Санька подбежал к носилкам, ухватился за толстые поручни, отстранив старуху. Свернули в проулок и — к прибрежному ольшанику. Там, под корявыми олешинами, уже лежали раненые. Возле них суетились медсестры. Сняли с носилок красноармейца и напрямик по картофельной ботве — к площади, где дыбилась земля и взлетали над крышами вырванные с корнем деревья.

Знакомый пулеметчик ничком лежал в повозке, схватив судорожными пальцами окровавленную рубаху на груди. От пикировщиков теперь отбивался его помощник — курносый веснушчатый паренек. А они, выбросив бомбы, с бреющего полета сыпали свинцовый горох.

Санька вскочил в повозку, потянул окровавленного пулеметчика за руку и вдруг отшатнулся: бойца скрючила смертельная судорога.

Внезапно вскрикнула мать и, выронив из рук носилки, медленно стала садиться на землю, хватаясь рукой за спицы фургонного колеса. Санька стоял на повозке, где плескались огнем счетверенные пулеметы, с испугом смотрел на мать.

— Мамка моя! — завопил он, спрыгивая на землю.

А где-то недалеко, за деревьями, мальчишеский голос оповестил, ликуя:

— Горит! Горит!..

Кинувшись к матери, Санька на мгновение увидел летящий над избами костер. Косматой огненной бурей он прошумел над Дручанском и свалился где-то за Друтью.

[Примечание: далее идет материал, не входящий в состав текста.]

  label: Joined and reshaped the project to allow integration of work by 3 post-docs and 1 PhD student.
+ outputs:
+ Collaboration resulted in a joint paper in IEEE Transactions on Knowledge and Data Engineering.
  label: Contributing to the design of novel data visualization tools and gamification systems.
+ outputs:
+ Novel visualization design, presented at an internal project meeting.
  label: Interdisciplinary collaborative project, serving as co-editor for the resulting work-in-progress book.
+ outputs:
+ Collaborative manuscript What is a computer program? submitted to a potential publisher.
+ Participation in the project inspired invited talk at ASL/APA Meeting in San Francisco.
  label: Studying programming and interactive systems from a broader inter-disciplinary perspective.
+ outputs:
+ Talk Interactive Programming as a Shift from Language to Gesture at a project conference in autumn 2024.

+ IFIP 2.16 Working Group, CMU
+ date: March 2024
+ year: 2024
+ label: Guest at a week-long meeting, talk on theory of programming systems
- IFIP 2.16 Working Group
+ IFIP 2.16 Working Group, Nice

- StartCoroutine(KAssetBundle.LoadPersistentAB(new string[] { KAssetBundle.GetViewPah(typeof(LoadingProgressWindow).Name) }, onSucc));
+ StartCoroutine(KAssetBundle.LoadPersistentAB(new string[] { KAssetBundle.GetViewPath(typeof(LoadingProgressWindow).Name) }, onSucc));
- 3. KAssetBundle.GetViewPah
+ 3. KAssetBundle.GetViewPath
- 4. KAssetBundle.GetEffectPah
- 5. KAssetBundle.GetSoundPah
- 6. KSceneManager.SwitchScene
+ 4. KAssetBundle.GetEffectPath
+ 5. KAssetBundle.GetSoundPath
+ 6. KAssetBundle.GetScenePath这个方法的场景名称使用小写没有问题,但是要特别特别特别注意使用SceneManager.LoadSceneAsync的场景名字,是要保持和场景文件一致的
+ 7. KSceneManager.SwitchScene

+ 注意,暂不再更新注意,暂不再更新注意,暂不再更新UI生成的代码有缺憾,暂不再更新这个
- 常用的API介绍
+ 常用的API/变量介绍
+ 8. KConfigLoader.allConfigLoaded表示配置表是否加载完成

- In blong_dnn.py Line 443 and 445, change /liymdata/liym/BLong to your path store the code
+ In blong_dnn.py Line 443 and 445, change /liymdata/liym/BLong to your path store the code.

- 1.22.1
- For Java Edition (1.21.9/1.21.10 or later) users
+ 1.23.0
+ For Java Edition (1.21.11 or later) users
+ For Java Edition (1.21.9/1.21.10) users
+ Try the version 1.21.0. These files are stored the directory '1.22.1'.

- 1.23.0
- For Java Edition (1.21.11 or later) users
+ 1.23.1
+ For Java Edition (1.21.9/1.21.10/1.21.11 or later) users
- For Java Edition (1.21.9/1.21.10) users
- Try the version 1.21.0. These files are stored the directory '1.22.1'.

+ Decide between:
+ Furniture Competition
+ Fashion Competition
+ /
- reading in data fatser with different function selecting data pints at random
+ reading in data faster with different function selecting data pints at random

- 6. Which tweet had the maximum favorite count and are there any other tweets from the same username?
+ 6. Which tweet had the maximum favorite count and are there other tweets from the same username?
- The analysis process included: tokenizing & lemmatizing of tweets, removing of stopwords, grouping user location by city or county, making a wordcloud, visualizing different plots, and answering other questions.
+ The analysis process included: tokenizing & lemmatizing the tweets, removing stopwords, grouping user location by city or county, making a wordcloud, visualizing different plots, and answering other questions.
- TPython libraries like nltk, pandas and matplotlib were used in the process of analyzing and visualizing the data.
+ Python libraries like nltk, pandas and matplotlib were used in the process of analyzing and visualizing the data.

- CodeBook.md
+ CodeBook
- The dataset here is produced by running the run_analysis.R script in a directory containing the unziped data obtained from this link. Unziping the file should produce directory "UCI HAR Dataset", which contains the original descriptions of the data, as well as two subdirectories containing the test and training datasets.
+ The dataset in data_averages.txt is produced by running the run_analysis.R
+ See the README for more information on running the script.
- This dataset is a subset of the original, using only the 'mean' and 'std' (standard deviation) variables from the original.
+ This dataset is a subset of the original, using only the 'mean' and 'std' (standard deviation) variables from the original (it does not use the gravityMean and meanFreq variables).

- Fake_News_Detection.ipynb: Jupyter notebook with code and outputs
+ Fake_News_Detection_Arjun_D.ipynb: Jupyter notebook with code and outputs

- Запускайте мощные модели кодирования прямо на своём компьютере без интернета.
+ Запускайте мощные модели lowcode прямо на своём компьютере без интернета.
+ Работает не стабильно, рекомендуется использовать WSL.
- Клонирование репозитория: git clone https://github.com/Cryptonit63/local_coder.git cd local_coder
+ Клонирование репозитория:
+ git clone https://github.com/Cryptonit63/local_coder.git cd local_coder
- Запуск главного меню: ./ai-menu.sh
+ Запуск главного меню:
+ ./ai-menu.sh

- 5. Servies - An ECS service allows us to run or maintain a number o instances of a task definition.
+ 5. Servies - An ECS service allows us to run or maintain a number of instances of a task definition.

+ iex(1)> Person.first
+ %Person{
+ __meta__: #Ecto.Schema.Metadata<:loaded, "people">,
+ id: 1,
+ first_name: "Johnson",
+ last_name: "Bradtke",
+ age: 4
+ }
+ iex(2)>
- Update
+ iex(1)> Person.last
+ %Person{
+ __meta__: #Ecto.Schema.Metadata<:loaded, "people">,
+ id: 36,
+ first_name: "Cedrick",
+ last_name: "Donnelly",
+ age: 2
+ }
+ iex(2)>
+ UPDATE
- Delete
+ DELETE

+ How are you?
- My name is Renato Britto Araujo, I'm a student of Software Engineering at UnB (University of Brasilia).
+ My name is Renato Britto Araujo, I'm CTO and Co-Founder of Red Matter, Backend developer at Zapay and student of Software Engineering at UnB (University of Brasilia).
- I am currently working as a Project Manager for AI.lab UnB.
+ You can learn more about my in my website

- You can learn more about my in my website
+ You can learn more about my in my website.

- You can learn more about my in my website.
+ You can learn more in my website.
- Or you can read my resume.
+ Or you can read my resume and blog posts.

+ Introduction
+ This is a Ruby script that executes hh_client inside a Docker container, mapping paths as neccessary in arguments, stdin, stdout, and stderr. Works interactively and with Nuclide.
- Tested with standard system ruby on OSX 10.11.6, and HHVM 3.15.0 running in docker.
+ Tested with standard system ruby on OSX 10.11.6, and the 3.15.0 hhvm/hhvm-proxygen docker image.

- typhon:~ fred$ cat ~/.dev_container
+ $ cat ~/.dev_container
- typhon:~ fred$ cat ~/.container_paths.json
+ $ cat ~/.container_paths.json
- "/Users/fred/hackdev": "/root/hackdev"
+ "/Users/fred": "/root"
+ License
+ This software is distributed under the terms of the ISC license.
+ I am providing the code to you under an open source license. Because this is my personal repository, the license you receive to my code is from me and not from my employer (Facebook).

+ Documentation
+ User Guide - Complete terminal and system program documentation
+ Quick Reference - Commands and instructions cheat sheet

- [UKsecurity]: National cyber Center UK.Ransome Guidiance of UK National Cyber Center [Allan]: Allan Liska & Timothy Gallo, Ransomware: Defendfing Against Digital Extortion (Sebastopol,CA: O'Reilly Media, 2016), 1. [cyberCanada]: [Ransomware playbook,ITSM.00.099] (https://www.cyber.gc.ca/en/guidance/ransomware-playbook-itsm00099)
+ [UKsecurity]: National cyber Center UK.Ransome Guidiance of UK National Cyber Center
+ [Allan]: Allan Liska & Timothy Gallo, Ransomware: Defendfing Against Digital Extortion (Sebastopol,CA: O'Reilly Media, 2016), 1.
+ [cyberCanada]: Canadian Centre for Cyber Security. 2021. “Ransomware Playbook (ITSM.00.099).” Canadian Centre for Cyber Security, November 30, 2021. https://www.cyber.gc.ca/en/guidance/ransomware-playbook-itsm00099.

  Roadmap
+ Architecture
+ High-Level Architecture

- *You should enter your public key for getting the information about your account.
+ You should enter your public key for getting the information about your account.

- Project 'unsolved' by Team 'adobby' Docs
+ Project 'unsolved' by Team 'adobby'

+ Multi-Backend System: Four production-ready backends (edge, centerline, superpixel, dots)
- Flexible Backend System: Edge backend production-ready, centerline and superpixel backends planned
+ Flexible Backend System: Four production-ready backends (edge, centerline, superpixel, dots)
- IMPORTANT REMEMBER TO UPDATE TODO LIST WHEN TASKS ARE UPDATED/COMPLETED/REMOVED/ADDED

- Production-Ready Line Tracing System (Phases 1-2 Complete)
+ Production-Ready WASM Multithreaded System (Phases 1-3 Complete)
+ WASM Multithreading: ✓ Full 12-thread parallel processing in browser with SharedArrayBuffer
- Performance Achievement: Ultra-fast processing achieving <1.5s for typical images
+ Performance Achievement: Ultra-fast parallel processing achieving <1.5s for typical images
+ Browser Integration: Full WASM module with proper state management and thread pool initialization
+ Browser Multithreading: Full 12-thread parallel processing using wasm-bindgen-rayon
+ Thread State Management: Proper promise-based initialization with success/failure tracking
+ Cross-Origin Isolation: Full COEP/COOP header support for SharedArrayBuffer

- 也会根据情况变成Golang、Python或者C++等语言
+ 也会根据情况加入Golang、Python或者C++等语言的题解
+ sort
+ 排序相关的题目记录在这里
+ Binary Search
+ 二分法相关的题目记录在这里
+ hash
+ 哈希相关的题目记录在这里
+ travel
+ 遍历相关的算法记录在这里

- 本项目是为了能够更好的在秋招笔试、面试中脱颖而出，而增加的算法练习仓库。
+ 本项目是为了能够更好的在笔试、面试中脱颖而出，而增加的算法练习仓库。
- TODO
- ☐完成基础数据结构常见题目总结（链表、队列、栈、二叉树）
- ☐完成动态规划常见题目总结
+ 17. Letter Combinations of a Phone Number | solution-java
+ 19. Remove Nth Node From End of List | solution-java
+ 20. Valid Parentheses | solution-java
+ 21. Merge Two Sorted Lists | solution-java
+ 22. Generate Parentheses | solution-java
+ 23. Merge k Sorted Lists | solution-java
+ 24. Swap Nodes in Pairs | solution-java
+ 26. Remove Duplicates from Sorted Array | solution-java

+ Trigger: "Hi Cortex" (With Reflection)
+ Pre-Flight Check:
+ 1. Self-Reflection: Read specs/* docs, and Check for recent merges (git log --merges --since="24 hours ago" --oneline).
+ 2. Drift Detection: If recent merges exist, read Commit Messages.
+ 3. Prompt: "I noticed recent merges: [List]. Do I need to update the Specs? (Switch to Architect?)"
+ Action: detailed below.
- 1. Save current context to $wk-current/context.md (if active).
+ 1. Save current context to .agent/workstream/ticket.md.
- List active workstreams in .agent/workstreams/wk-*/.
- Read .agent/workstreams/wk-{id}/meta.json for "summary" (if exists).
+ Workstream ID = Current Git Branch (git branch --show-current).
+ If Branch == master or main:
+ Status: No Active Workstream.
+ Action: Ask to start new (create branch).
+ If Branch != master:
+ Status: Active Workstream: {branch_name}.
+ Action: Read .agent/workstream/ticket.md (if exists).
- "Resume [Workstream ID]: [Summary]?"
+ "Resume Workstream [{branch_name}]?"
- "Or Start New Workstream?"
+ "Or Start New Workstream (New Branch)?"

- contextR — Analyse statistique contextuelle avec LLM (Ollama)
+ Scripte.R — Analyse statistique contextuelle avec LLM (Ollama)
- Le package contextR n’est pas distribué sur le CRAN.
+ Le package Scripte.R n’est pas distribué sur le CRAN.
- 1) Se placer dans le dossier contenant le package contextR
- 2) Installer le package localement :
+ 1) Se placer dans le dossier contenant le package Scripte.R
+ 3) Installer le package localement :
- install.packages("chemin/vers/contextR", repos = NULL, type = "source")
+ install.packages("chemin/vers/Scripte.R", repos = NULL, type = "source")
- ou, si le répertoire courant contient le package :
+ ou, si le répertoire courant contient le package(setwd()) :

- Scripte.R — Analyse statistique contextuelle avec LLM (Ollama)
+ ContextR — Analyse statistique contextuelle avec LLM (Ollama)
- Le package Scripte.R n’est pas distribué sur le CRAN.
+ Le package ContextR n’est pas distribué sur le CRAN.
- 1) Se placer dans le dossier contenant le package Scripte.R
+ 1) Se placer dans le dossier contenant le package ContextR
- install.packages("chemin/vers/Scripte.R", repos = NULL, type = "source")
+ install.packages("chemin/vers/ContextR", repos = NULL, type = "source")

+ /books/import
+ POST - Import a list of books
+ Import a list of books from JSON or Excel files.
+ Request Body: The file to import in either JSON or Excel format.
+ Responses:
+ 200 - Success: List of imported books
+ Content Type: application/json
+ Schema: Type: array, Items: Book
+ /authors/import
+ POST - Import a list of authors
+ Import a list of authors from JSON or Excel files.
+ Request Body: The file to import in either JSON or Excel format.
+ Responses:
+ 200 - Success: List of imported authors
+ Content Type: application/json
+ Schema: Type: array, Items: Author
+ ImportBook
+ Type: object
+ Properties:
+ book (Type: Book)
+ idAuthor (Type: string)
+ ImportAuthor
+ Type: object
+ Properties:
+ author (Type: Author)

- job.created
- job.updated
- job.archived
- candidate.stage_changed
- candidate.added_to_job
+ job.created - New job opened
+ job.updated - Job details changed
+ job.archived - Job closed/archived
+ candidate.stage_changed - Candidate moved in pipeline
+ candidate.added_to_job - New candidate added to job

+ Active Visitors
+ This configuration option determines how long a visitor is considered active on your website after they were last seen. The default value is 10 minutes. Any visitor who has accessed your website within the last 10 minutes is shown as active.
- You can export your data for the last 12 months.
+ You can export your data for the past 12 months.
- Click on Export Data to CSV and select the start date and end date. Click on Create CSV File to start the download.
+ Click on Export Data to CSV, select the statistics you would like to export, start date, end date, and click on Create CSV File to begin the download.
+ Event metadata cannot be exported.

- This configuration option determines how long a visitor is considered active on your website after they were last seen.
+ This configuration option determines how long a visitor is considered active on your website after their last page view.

Лесная тропа то уползала в кучерявые заросли малинника, то ныряла в затравяневший бочажок, то вдруг, шмыгнув под зеленую крышу лещины, пропадала совсем. Тогда полуторка останавливалась и обшаривала желтым глазом сумеречные травы.

Где-то там, за хвойными дебрями, уже карабкалось на небосклон солнце, а тут, в глухой чащобе, все еще гнездились сумерки.

Кастусь вел машину наугад, с трудом отыскивая первый след, что оставила полуторка ночью.

Тогда рядом с Кастусем сидел в кабине лесник — худощавый юркий старик, с седыми, пожелтевшими от курева усами, в полинялой солдатской гимнастерке, подпоясанной сыромятным ремешком. Максим Максимыч, председатель райисполкома, в записке называл старика просто — Евсеич. Он завел машину в непролазную чащу по этой давно не хоженной тропе. Лесник помнил тут каждый спрятанный в траве пень, каждый выворотень, делал Кастусю знаки рукой, и машина вовремя сворачивала в сторону, минуя опасное место.